= Work order =
What you return should be the entries, unchanged, without their pictures.

(Recorded data)
+++

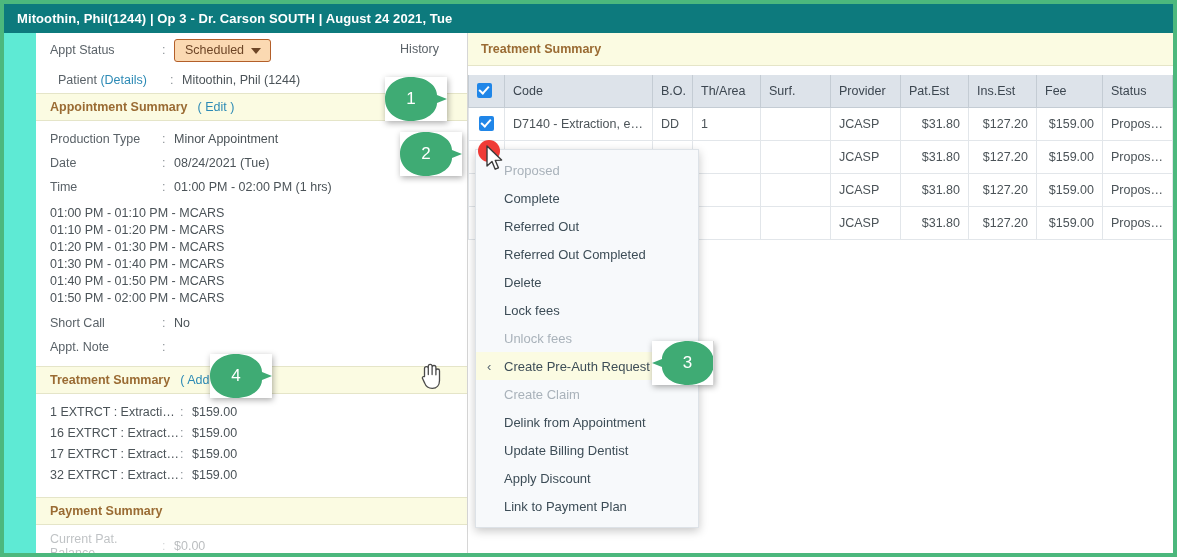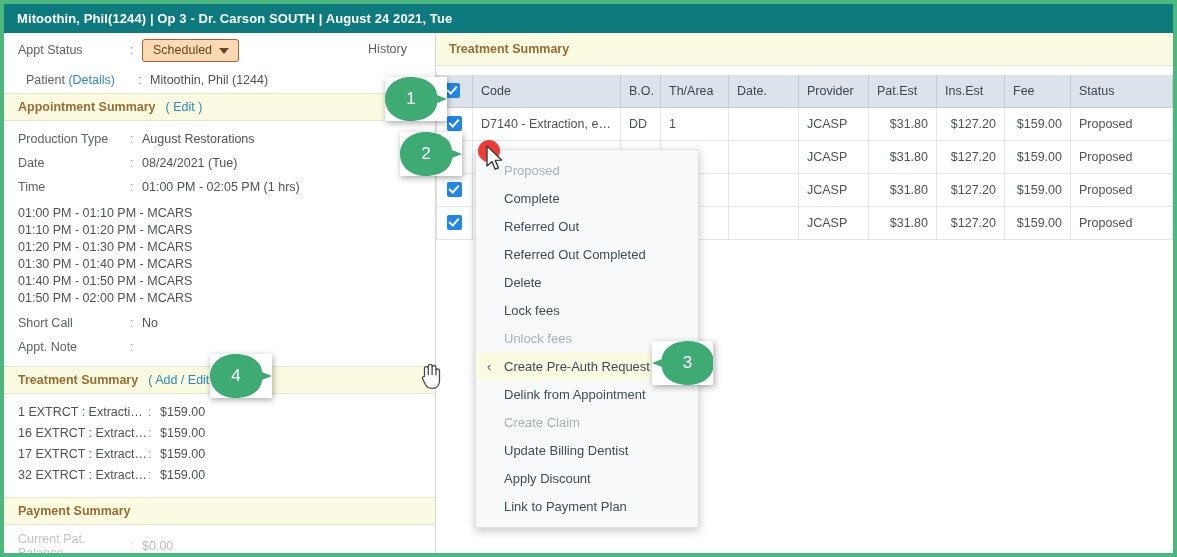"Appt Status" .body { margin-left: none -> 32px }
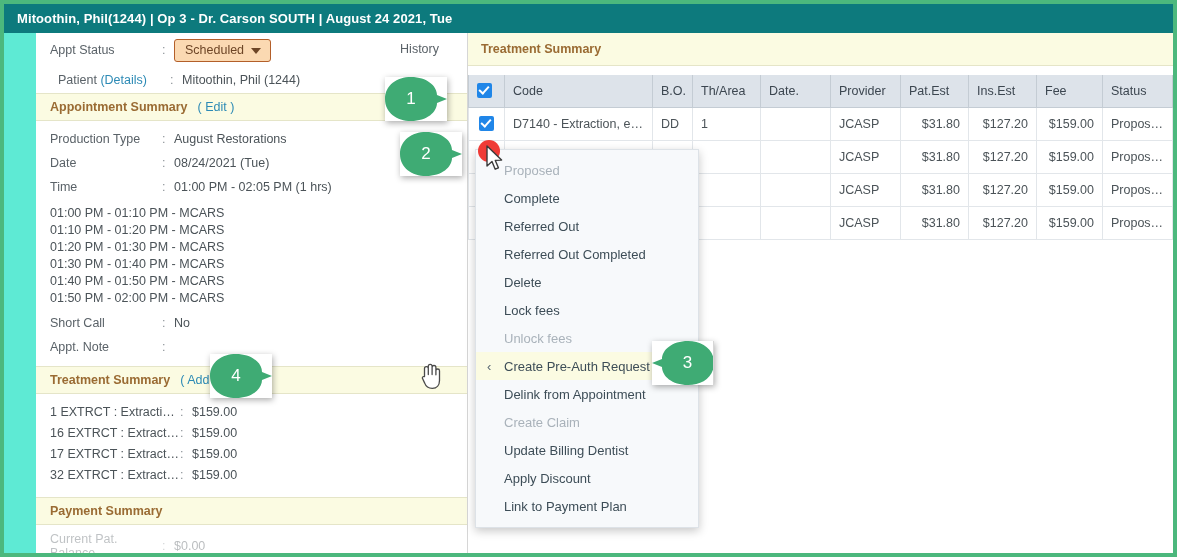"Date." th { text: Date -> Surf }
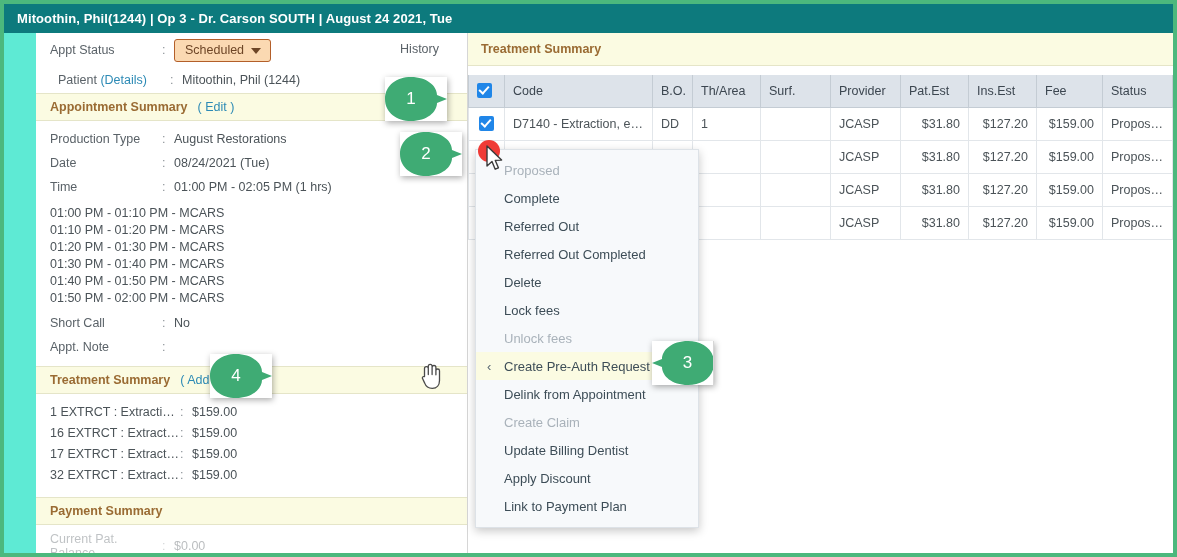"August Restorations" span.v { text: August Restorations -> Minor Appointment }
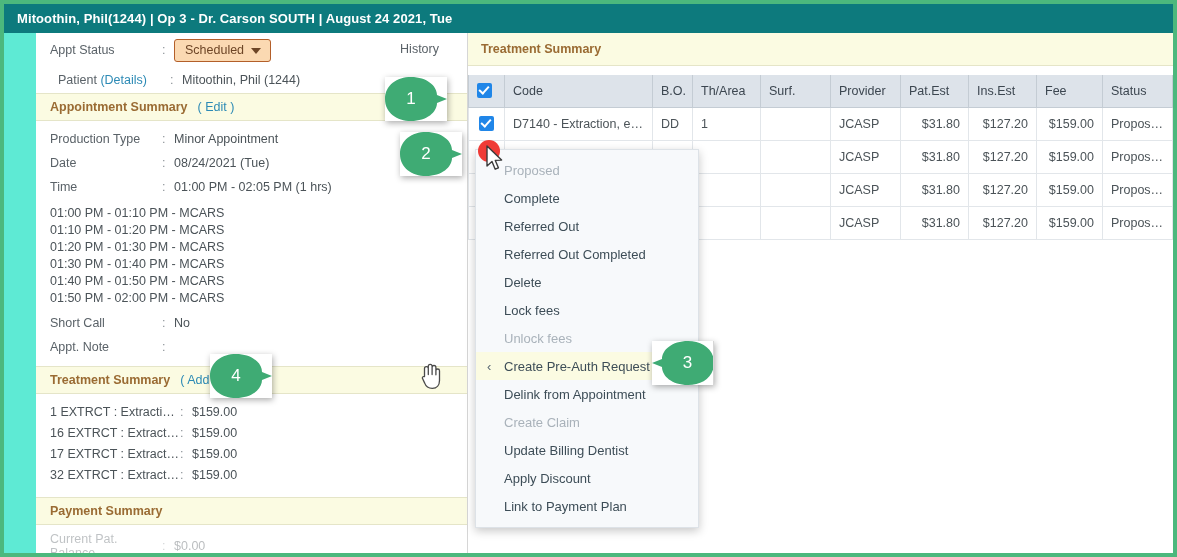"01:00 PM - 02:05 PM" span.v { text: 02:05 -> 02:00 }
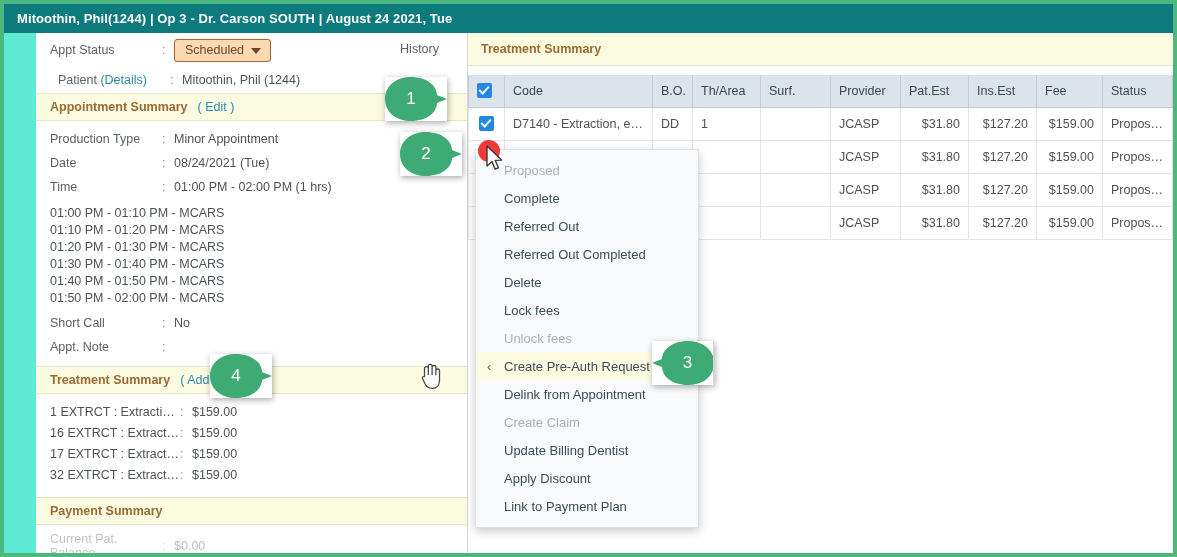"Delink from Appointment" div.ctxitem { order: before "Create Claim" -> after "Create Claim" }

+++

= Answer space =
"Appt Status" .body { margin-left: none -> 32px }
"Date." th { text: Date -> Surf }
"August Restorations" span.v { text: August Restorations -> Minor Appointment }
"01:00 PM - 02:05 PM" span.v { text: 02:05 -> 02:00 }
"Delink from Appointment" div.ctxitem { order: before "Create Claim" -> after "Create Claim" }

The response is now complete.